Interpretation Sessions

The interpretations of the 120 examinations were performed in two sessions. The first session served as a training session and was composed of 40 examinations (20 in the PZ, 20 in TZ; five lesions for each Likert score in each zone). The second session comprised 80 examinations (40 in the PZ, 40 in the TZ; 10 lesions for each Likert score in each zone). Before the start of the first session, the readers were provided with copies of the PI-RADS V2 PDF and the reader worksheet (Table E6 [online]), with an opportunity to ask questions regarding the reading format and to provide feedback regarding the worksheet.

After the first session, a training intervention was conducted to potentially improve reproducibility. This intervention consisted of the following three elements: (a) each reader received an individualized file providing the average scores across the six readers for each feature, along with their own average score for each feature, to indicate features for which the reader tended to provide higher or lower scores compared with the group; (b) each reader also received an individualized file that listed all features for all patients in which a majority of readers provided a concordant interpretation, and in which the given reader was in the minority; and (c) a catalog was created of all features for all lesions in which there was no consensus (ie, three readers who scored the feature each way [positive and negative findings]), and a cloud-based discussion forum was conducted in which the readers were invited to provide reasons for their assignments and to debate the optimal scoring. This virtual discussion forum lasted for 2 weeks, and received contributions from five of the six readers.

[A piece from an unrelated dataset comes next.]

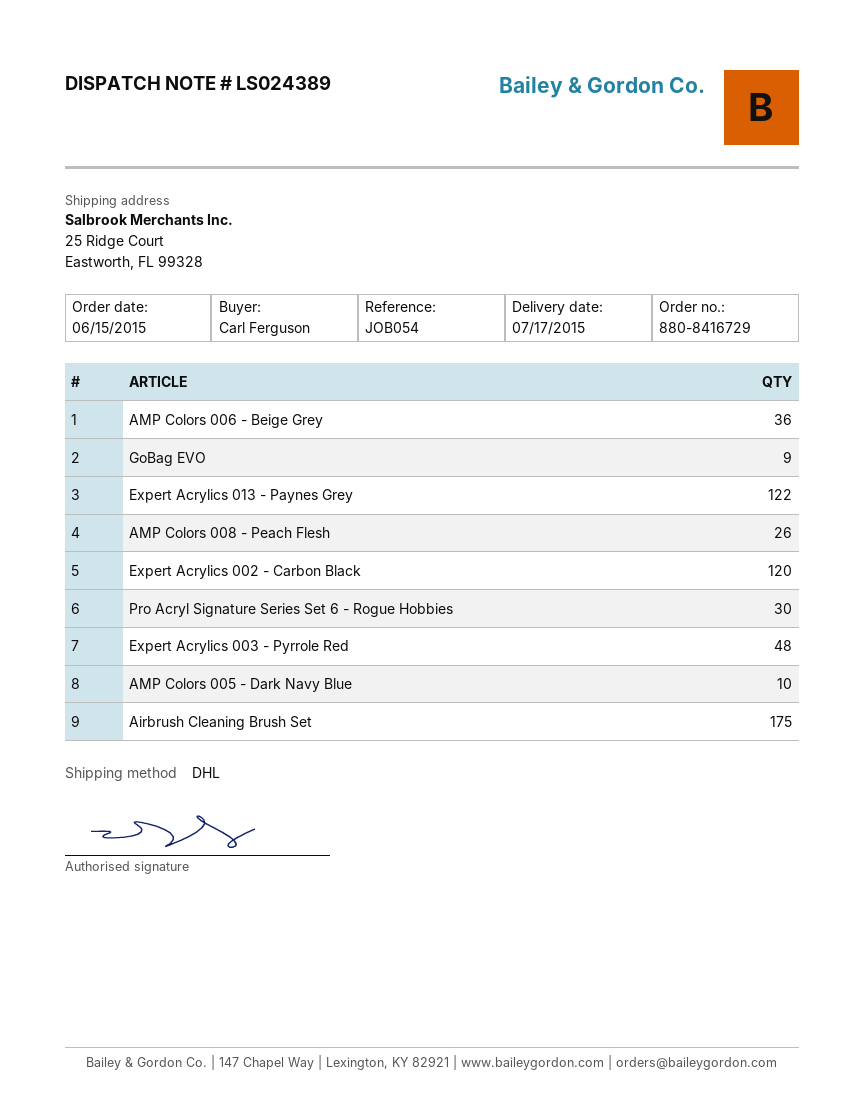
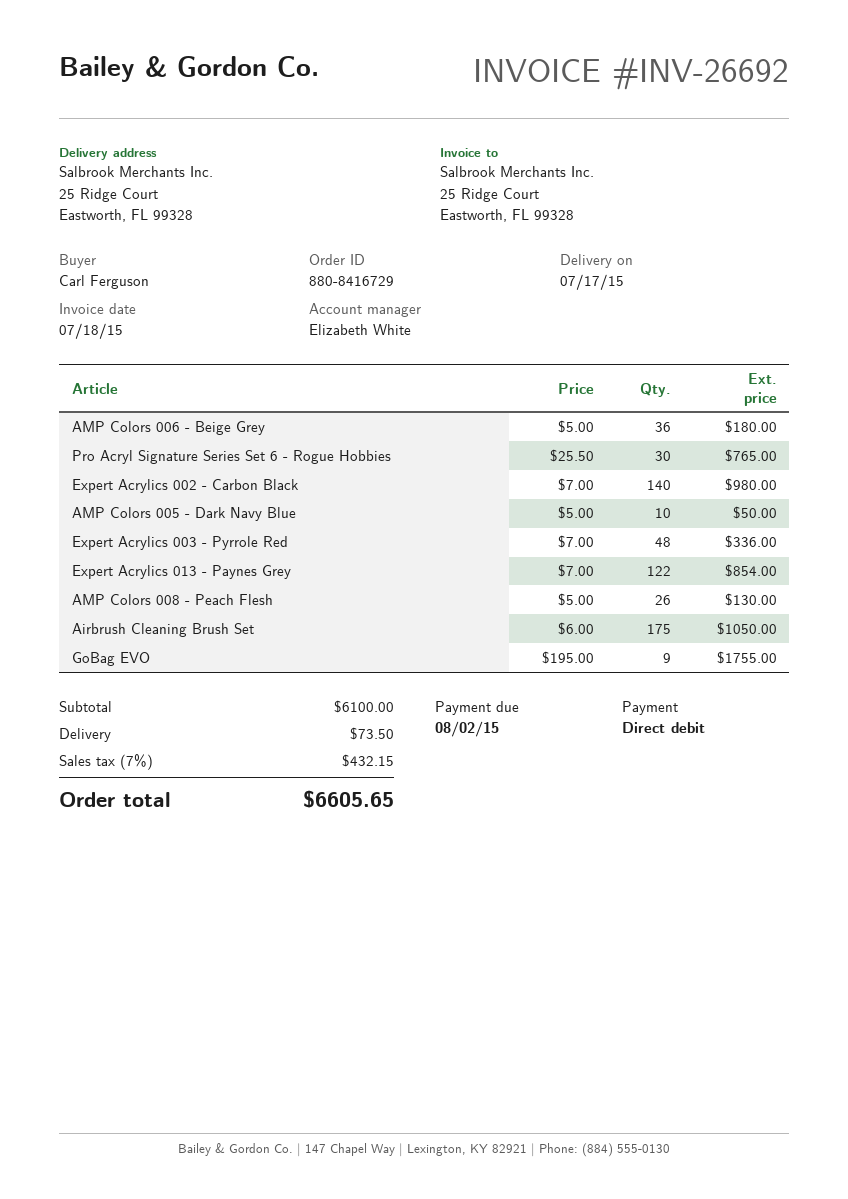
Expert Acrylics 002 - Carbon Black: 120 -> 140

All second-session readings occurred after completion of the training intervention.

Pathologic Assessment

The electronic medical record was searched to identify patients with an available histologic reference standard obtained after the MR imaging. Sixty-three patients underwent subsequent targeted transrectal biopsy with real-time MR imaging and ultrasonographic (US) fusion guidance; concurrent 12-core systematic sampling was performed during the same biopsy session in 61 of these patients. Targeted biopsy was performed by using the Ei-Nav Artemis system (Eigen, Grass Valley, Calif), in conjunction with ProFuse software (Eigen) for prostate segmentation and annotation of MR imaging–derived targets (19), with at least two fusion-guided targeted cores taken from each lesion identified by using MR imaging. The biopsy results were obtained from standard pathologic reports. Given an estimated registration error of 3–4 mm by using fusion systems for targeted prostate biopsy (2022), any tumor within the targeted cores or within the nearest adjacent systematic core was considered to correspond with the MR-imaged lesion. Radical prostatectomy was performed in 29 patients, although none of the specimens underwent whole-mount processing. Radical prostatectomy was not used as the histologic reference standard because of the limited number of such cases, the relative challenge in correlating tumor locations between the sectioned prostatectomy specimen and the MR imaging sections compared with the use of results of MR imaging–targeted biopsy for this purpose, and the selection bias inherent in the use of radical prostatectomy (exclusion of patients without cancer, and of patients with cancer on active surveillance or having advanced disease).

Statistical Assessment

Interreader agreement for each feature for each of the two sessions was evaluated by using two statistics. First, κ coefficients were computed and assessed as follows (7): 0.01–020, slight agreement; 0.21–0.40, fair agreement; 0.41–0.60, moderate agreement; 0.61–0.80, substantial agreement; and 0.81–0.99, almost perfect agreement. κ coefficients are influenced by the prevalence of the observation and could be misleadingly low in the setting of high prevalence of a given observation, even if interreader agreement is nearly perfect (2325). Therefore, the percent agreement (defined as the fraction of all 15 possible pair-wise reader combinations with a concordant reading) was also computed for each feature (23), which provided a measure of agreement that is not directly influenced by changes in prevalence of the observation.

The percent agreement was compared between sessions by using logistic regression for correlated data, both with and without consideration for multiple comparisons on the basis of a Bonferroni-corrected P value of less than .0015 (significance level of .05 divided by 33 comparisons) that indicated significance. Specifically, generalized estimating equations on the basis of logistic regression were used to model the binary indicator of agreement as a function of session while accounting for within-patient correlation among results for the same patient. The analysis assumed results to be symmetrically correlated when derived for the same patient and independent when derived for different patients.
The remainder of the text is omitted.